TASK ITEM:
Of the lines below, count those containing the word "search". Reply with the number alone.

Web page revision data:
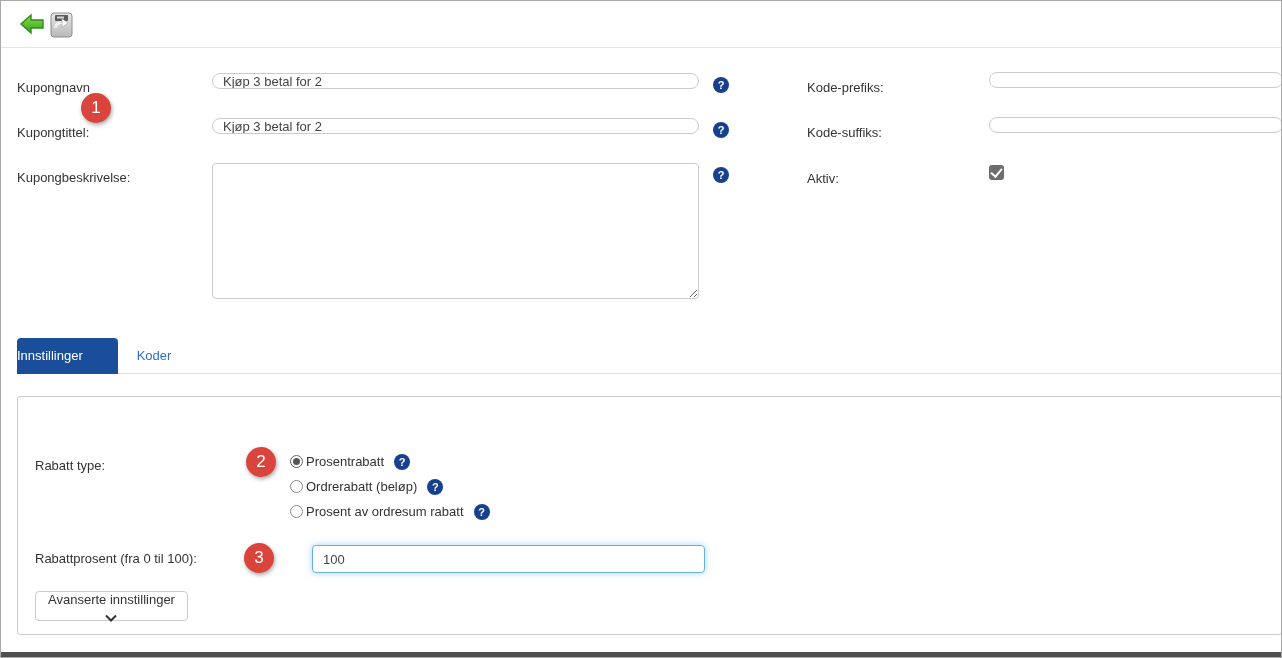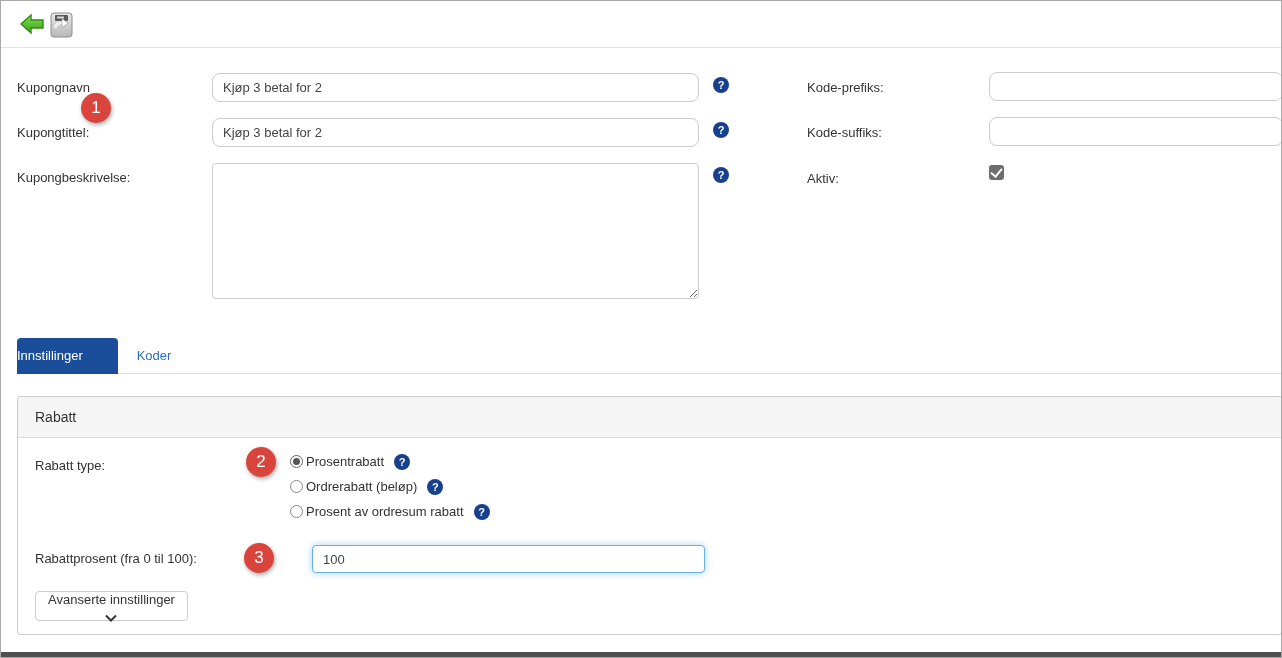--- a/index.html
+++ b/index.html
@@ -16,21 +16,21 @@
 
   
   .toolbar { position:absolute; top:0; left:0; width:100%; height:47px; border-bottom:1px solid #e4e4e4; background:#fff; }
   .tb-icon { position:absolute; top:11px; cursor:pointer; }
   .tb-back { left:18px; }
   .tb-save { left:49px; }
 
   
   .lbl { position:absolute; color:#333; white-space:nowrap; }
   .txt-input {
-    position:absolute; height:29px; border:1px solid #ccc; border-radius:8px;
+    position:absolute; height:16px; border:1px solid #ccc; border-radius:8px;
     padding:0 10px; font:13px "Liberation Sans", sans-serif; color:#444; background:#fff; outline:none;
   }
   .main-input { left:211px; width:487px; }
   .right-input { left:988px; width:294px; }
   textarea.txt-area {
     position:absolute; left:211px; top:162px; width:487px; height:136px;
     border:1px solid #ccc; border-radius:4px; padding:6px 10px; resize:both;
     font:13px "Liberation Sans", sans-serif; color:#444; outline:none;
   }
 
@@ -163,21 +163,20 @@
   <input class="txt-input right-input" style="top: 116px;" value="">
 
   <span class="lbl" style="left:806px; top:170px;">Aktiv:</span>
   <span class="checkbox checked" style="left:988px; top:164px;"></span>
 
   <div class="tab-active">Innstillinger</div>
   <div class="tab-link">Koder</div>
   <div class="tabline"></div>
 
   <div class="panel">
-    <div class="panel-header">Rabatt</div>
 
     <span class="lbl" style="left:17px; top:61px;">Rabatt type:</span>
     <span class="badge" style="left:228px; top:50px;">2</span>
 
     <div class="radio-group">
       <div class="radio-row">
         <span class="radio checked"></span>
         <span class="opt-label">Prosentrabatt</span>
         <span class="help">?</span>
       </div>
---
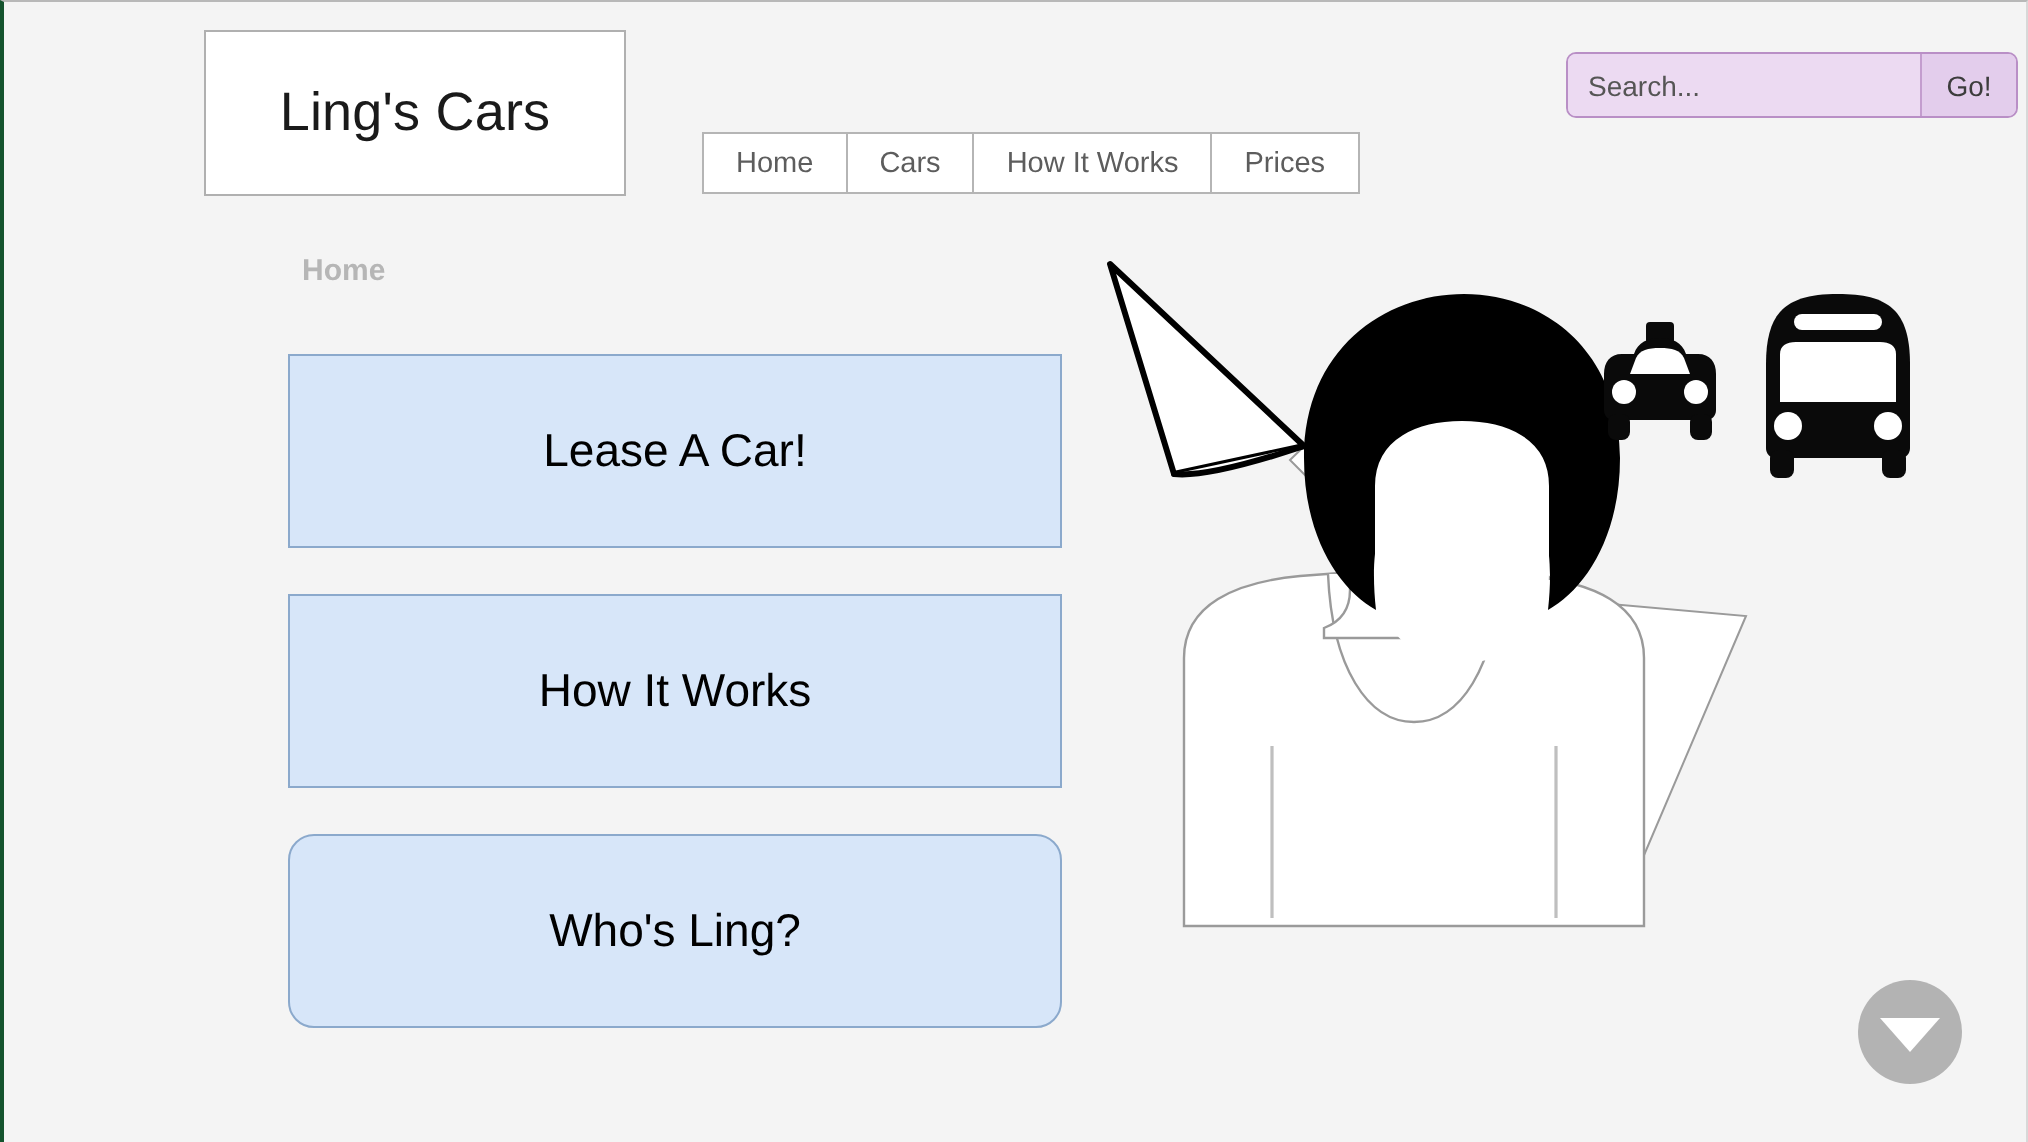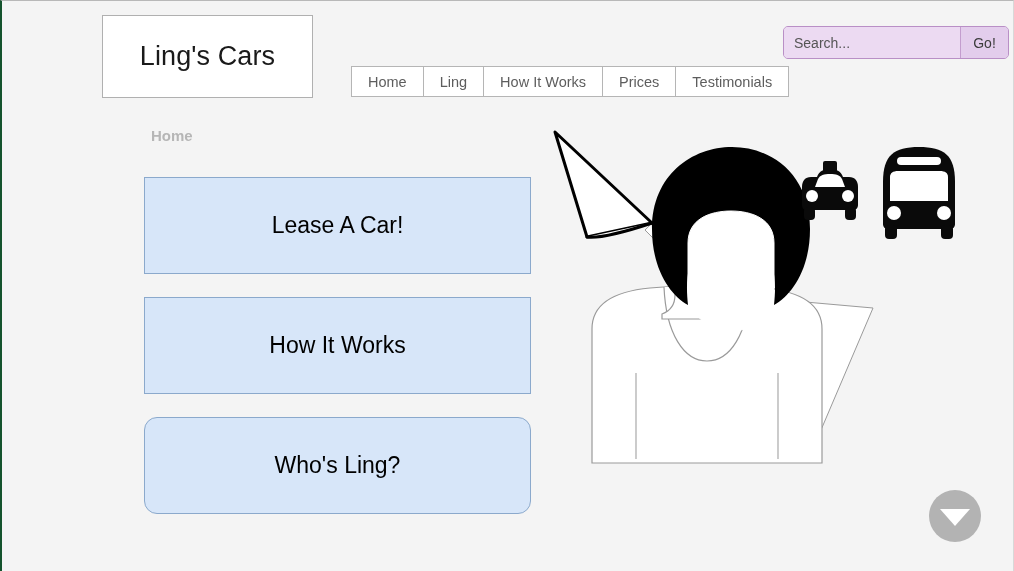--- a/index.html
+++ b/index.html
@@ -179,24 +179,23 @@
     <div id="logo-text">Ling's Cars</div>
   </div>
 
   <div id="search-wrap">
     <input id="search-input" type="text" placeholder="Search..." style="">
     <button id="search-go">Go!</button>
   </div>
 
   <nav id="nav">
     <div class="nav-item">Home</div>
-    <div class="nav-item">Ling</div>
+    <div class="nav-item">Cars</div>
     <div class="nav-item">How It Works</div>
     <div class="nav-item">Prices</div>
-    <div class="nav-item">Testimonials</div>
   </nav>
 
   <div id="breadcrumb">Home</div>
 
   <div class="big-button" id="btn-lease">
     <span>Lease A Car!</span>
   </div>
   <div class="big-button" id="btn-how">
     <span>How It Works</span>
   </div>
---
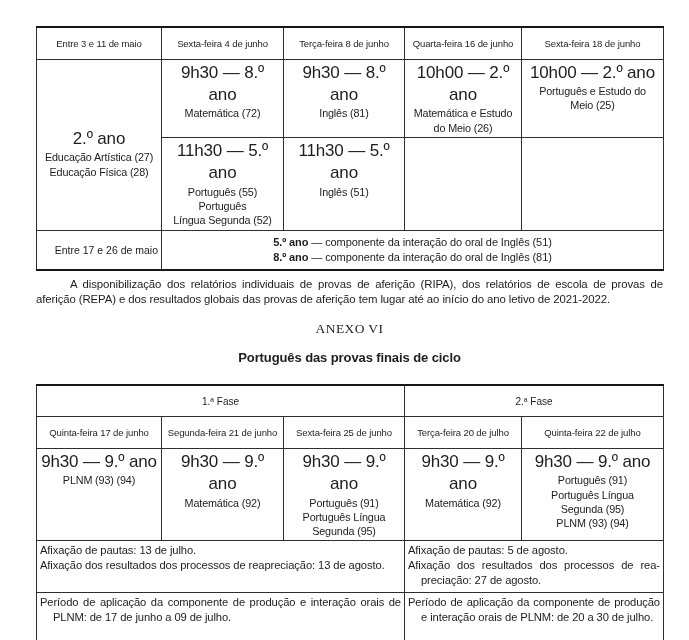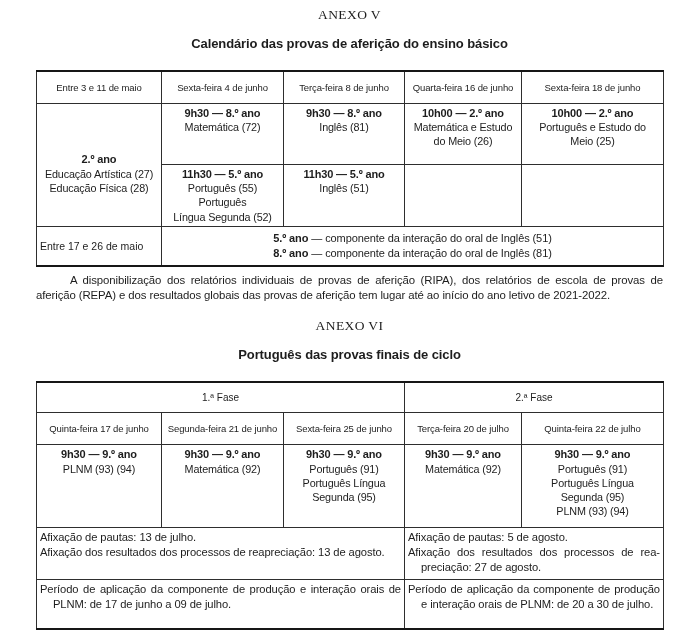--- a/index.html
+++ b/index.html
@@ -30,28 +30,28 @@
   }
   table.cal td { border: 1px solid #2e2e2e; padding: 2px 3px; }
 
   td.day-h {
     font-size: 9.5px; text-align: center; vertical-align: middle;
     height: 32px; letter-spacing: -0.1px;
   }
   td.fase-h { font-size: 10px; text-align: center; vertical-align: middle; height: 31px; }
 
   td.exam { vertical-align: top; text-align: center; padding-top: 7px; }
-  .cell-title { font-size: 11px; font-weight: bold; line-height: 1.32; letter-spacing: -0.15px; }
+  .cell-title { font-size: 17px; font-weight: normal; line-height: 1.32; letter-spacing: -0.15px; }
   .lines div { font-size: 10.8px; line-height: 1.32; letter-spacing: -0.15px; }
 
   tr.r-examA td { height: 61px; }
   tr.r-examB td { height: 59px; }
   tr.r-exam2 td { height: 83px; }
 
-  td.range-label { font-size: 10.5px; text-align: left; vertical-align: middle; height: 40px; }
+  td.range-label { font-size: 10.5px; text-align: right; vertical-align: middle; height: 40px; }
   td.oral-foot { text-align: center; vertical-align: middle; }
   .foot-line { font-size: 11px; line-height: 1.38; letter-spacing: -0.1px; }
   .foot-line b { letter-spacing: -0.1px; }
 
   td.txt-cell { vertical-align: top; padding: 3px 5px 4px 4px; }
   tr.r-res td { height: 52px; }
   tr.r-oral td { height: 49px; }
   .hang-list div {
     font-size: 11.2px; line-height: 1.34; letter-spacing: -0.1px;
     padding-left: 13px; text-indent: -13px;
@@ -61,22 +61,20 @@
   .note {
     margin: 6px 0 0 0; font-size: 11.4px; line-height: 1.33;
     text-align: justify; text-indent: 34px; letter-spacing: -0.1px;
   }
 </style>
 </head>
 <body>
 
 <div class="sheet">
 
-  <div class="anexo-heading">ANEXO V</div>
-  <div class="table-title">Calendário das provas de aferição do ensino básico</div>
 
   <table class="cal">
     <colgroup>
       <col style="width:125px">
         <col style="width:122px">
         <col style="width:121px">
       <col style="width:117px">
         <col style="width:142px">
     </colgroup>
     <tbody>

RESPONSE:
3